▶ THE TASK
Every entry below should be written out exactly, and no image should appear.

Dataset records:
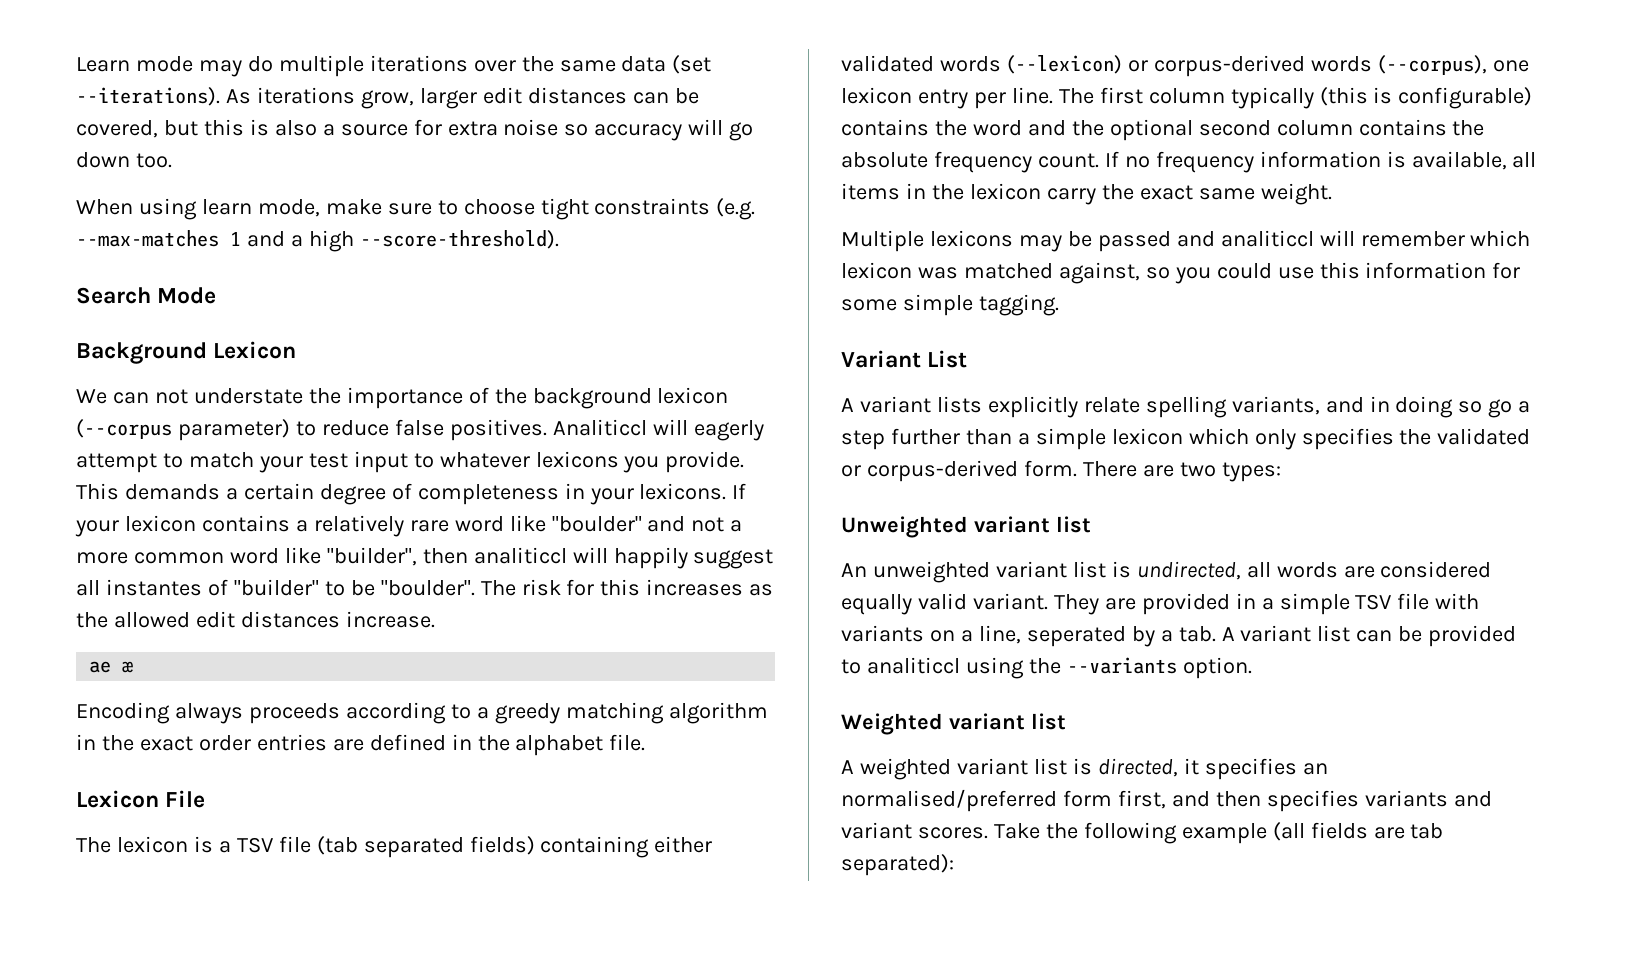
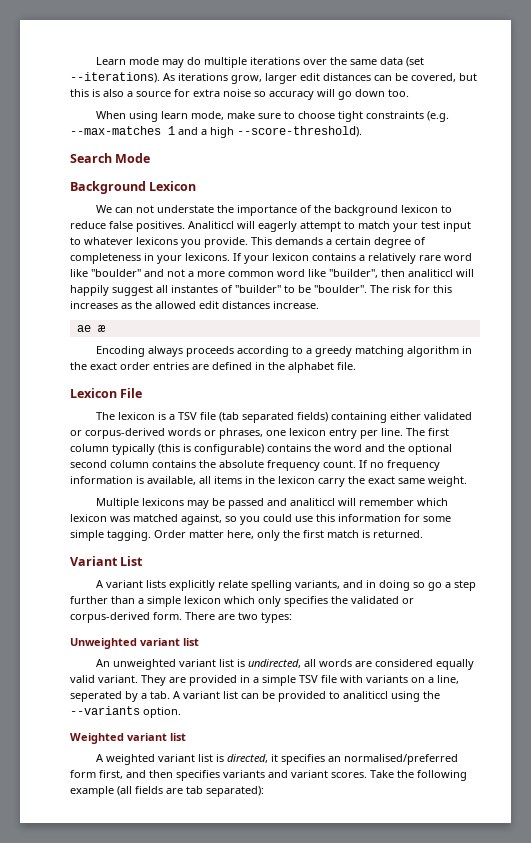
[76,419,290,441] (--corpus parameter) -> (439, 209) none
[939,55,1122,74] words (--lexicon) -> (473, 416) none
[1377,55,1487,75] (--corpus), -> [204,428,263,439] or phrases,
(1059, 305) none -> [154,530,423,541] Order matter here, only the first match is returned.

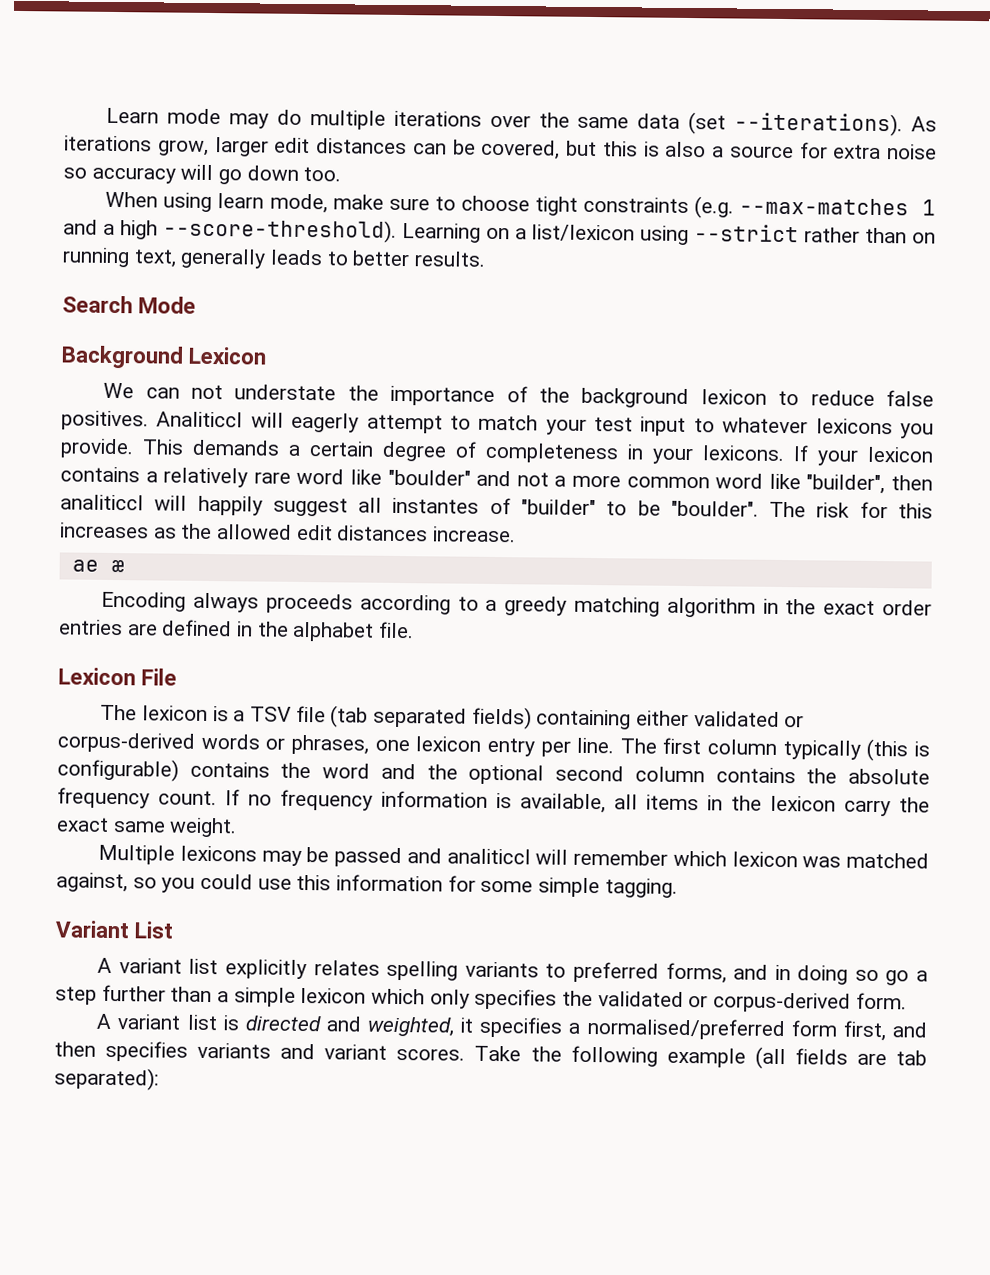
(362, 131) none -> [401,222,936,246] [62,247,487,269] Learning on a list/lexicon using --strict rather than on running text, generally leads to better results.
[154,530,423,541] [70,556,144,566] [96,580,341,591] Order matter here, only the first match is returned. // Variant List // A variant lists explicitly relate spelling variants, -> [55,920,175,939] [97,957,727,984] // Variant List // A variant list explicitly relates spelling variants to preferred forms,
[185,612,292,623] [70,638,199,649] [96,659,475,670] [70,675,459,686] [70,691,440,702] [70,706,181,718] [70,733,186,744] [96,754,269,765] There are two types: // Unweighted variant list // An unweighted variant list is undirected, all words are considered equally valid variant. They are provided in a simple TSV file with variants on a line, seperated by a tab. A variant list can be provided to analiticcl using the --variants option. // Weighted variant list // A weighted variant list is directed, -> [96,1013,456,1037] // A variant list is directed and weighted,
[328,756,342,762] an -> [568,1022,581,1034] a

▶ SOLUTION TO THIS TASK
[76,419,290,441] (--corpus parameter) -> (439, 209) none
[939,55,1122,74] words (--lexicon) -> (473, 416) none
[1377,55,1487,75] (--corpus), -> [204,428,263,439] or phrases,
(1059, 305) none -> [154,530,423,541] Order matter here, only the first match is returned.

(362, 131) none -> [401,222,936,246] [62,247,487,269] Learning on a list/lexicon using --strict rather than on running text, generally leads to better results.
[154,530,423,541] [70,556,144,566] [96,580,341,591] Order matter here, only the first match is returned. // Variant List // A variant lists explicitly relate spelling variants, -> [55,920,175,939] [97,957,727,984] // Variant List // A variant list explicitly relates spelling variants to preferred forms,
[185,612,292,623] [70,638,199,649] [96,659,475,670] [70,675,459,686] [70,691,440,702] [70,706,181,718] [70,733,186,744] [96,754,269,765] There are two types: // Unweighted variant list // An unweighted variant list is undirected, all words are considered equally valid variant. They are provided in a simple TSV file with variants on a line, seperated by a tab. A variant list can be provided to analiticcl using the --variants option. // Weighted variant list // A weighted variant list is directed, -> [96,1013,456,1037] // A variant list is directed and weighted,
[328,756,342,762] an -> [568,1022,581,1034] a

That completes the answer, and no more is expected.